User interface change data:
····················

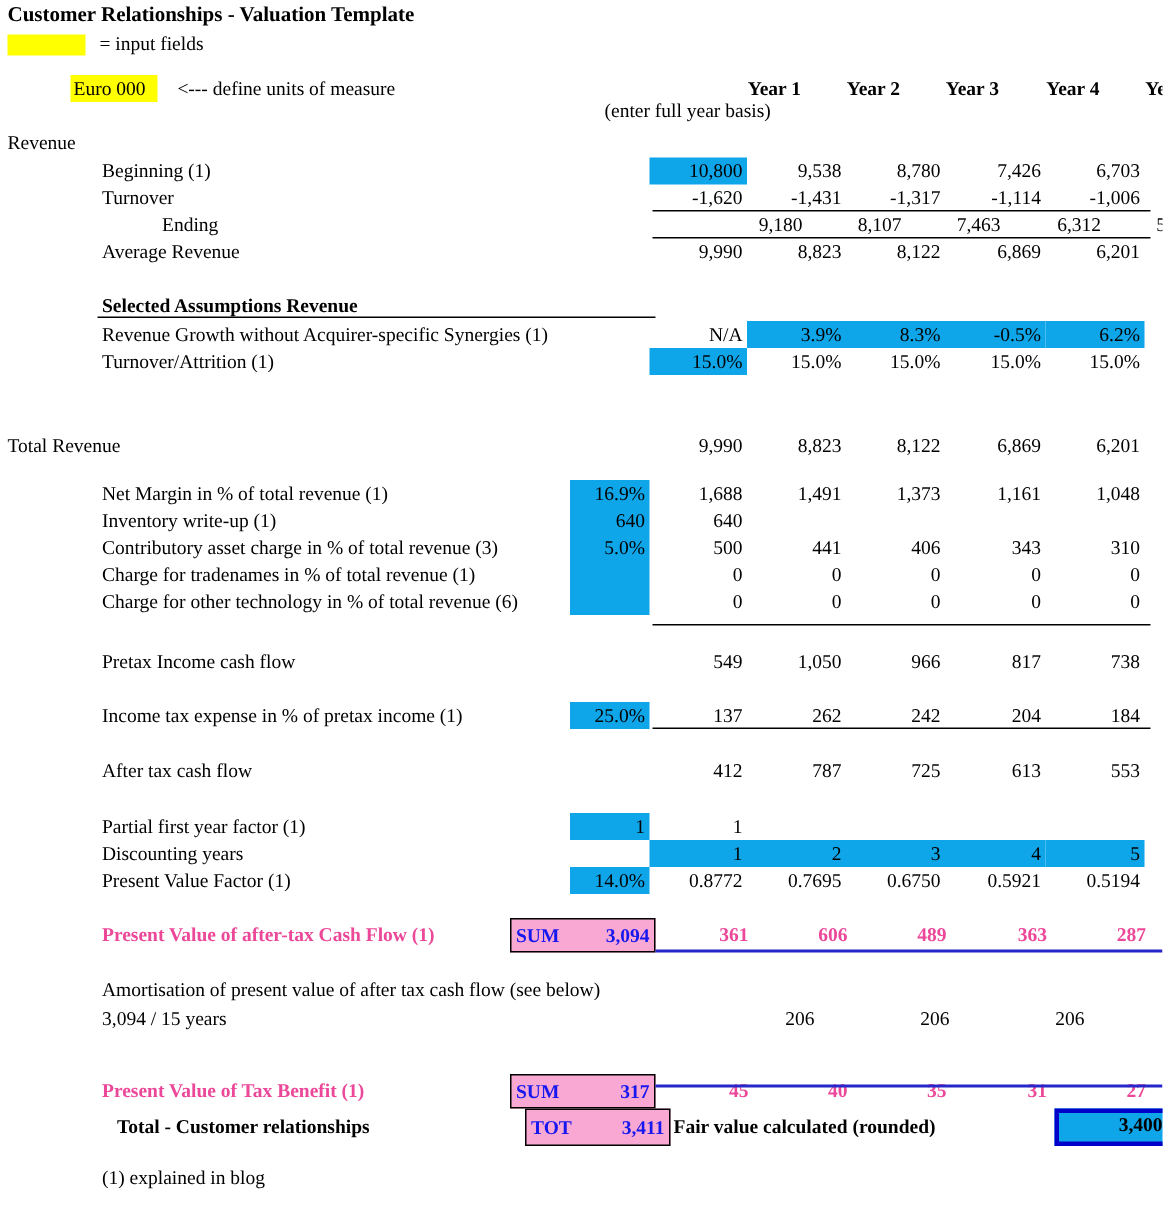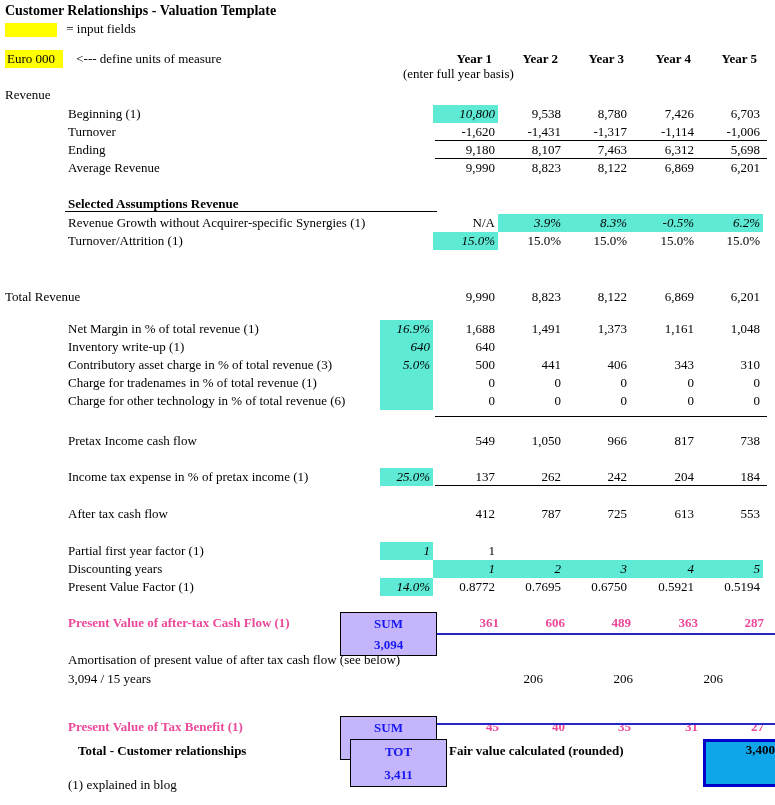--- a/index.html
+++ b/index.html
@@ -54,7 +54,7 @@
   <span style="margin-left:6px;">= input fields</span>
 </div>
 
-<div class="row" style="top:50px;">
+<div class="row" style="top:50px;padding-left:42px;">
   <div class="lab0">
     <span class="unitcell">Euro 000</span>
     <span style="margin-left:10px;">&lt;--- define units of measure</span>

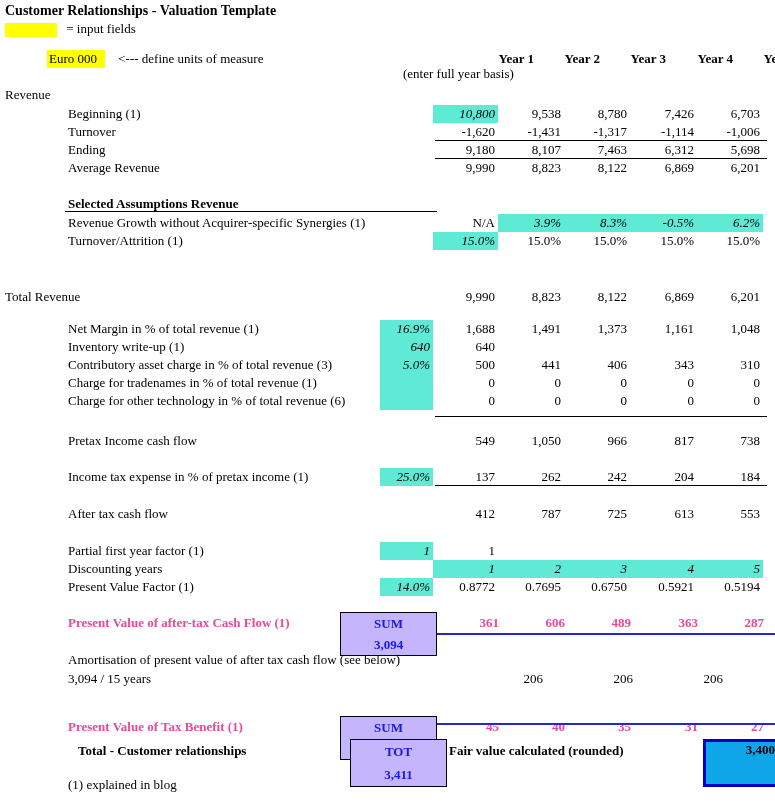--- a/index.html
+++ b/index.html
@@ -24,7 +24,7 @@
   .lab  { padding-left:68px; white-space:nowrap; overflow:visible; }
   .lab0 { padding-left:5px;  white-space:nowrap; }
   .n    { text-align:right; padding-right:3px; white-space:nowrap; }
-  .yl   { background:#5eead4;font-style:italic; }
+  .yl   { background:#0ea5e9; }
   .hdr  { font-weight:bold; padding-right:6px; }
   .blue { color:#ec4899; font-weight:bold; }
   .bold { font-weight:bold; }

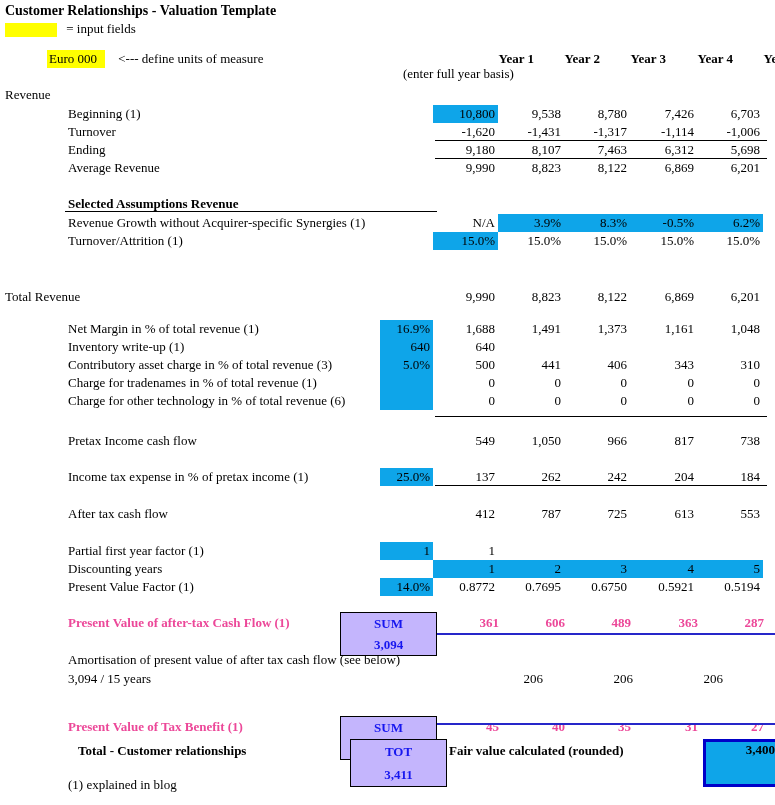--- a/index.html
+++ b/index.html
@@ -94,7 +94,7 @@
 </div>
 
 <div class="line" style="top:140px;left:435px;width:332px;"></div>
-<div class="row" style="top:141px;">
+<div class="row" style="top:141px;padding-left:40px;">
   <div class="lab">Ending</div>
   <div></div>
   <div class="n">9,180</div>

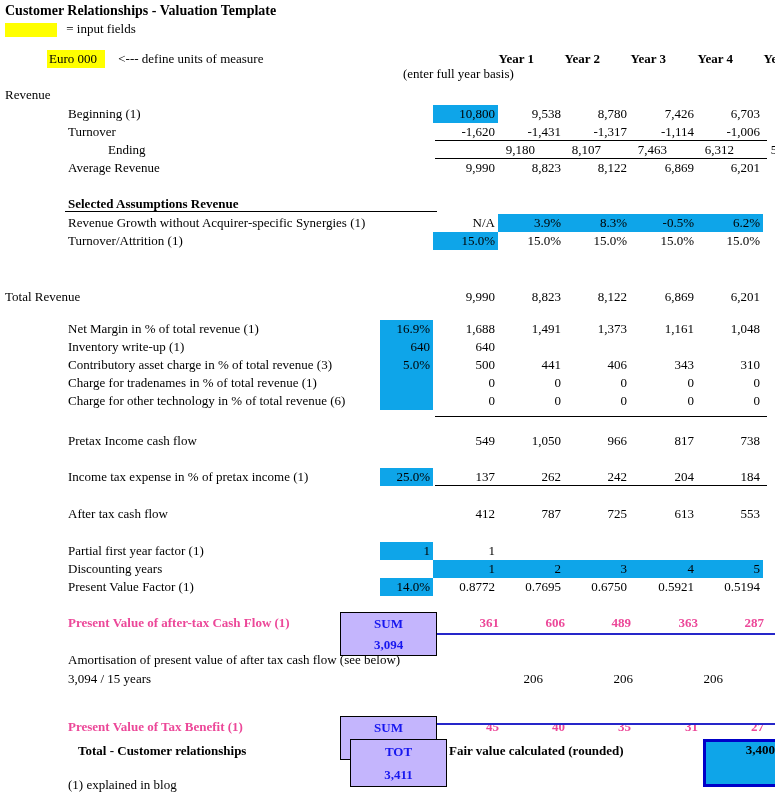--- a/index.html
+++ b/index.html
@@ -31,8 +31,8 @@
   .line  { position:absolute; height:0; border-top:1px solid #000; }
   .bline { position:absolute; height:0; border-top:2px solid #2626C9; }
   .sumbox {
-    background:#c4b5fd; border:1px solid #000; color:#1717EF; font-weight:bold;
-    display:flex; justify-content:space-between; align-items:center; padding:0 3px;flex-direction:column;
+    background:#f9a8d4; border:1px solid #000; color:#1717EF; font-weight:bold;
+    display:flex; justify-content:space-between; align-items:center; padding:0 3px;
   }
   .fairbox {
     border:3px solid #0000C8; background:#0ea5e9; font-weight:bold;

····················

* PROBLEM REQUIREMENTS: In your copy, exclude the pictures and repeat each entry above exactly.

* REPLY:
--- a/index.html
+++ b/index.html
@@ -54,7 +54,7 @@
   <span style="margin-left:6px;">= input fields</span>
 </div>
 
-<div class="row" style="top:50px;">
+<div class="row" style="top:50px;padding-left:42px;">
   <div class="lab0">
     <span class="unitcell">Euro 000</span>
     <span style="margin-left:10px;">&lt;--- define units of measure</span>

--- a/index.html
+++ b/index.html
@@ -24,7 +24,7 @@
   .lab  { padding-left:68px; white-space:nowrap; overflow:visible; }
   .lab0 { padding-left:5px;  white-space:nowrap; }
   .n    { text-align:right; padding-right:3px; white-space:nowrap; }
-  .yl   { background:#5eead4;font-style:italic; }
+  .yl   { background:#0ea5e9; }
   .hdr  { font-weight:bold; padding-right:6px; }
   .blue { color:#ec4899; font-weight:bold; }
   .bold { font-weight:bold; }

--- a/index.html
+++ b/index.html
@@ -94,7 +94,7 @@
 </div>
 
 <div class="line" style="top:140px;left:435px;width:332px;"></div>
-<div class="row" style="top:141px;">
+<div class="row" style="top:141px;padding-left:40px;">
   <div class="lab">Ending</div>
   <div></div>
   <div class="n">9,180</div>

--- a/index.html
+++ b/index.html
@@ -31,8 +31,8 @@
   .line  { position:absolute; height:0; border-top:1px solid #000; }
   .bline { position:absolute; height:0; border-top:2px solid #2626C9; }
   .sumbox {
-    background:#c4b5fd; border:1px solid #000; color:#1717EF; font-weight:bold;
-    display:flex; justify-content:space-between; align-items:center; padding:0 3px;flex-direction:column;
+    background:#f9a8d4; border:1px solid #000; color:#1717EF; font-weight:bold;
+    display:flex; justify-content:space-between; align-items:center; padding:0 3px;
   }
   .fairbox {
     border:3px solid #0000C8; background:#0ea5e9; font-weight:bold;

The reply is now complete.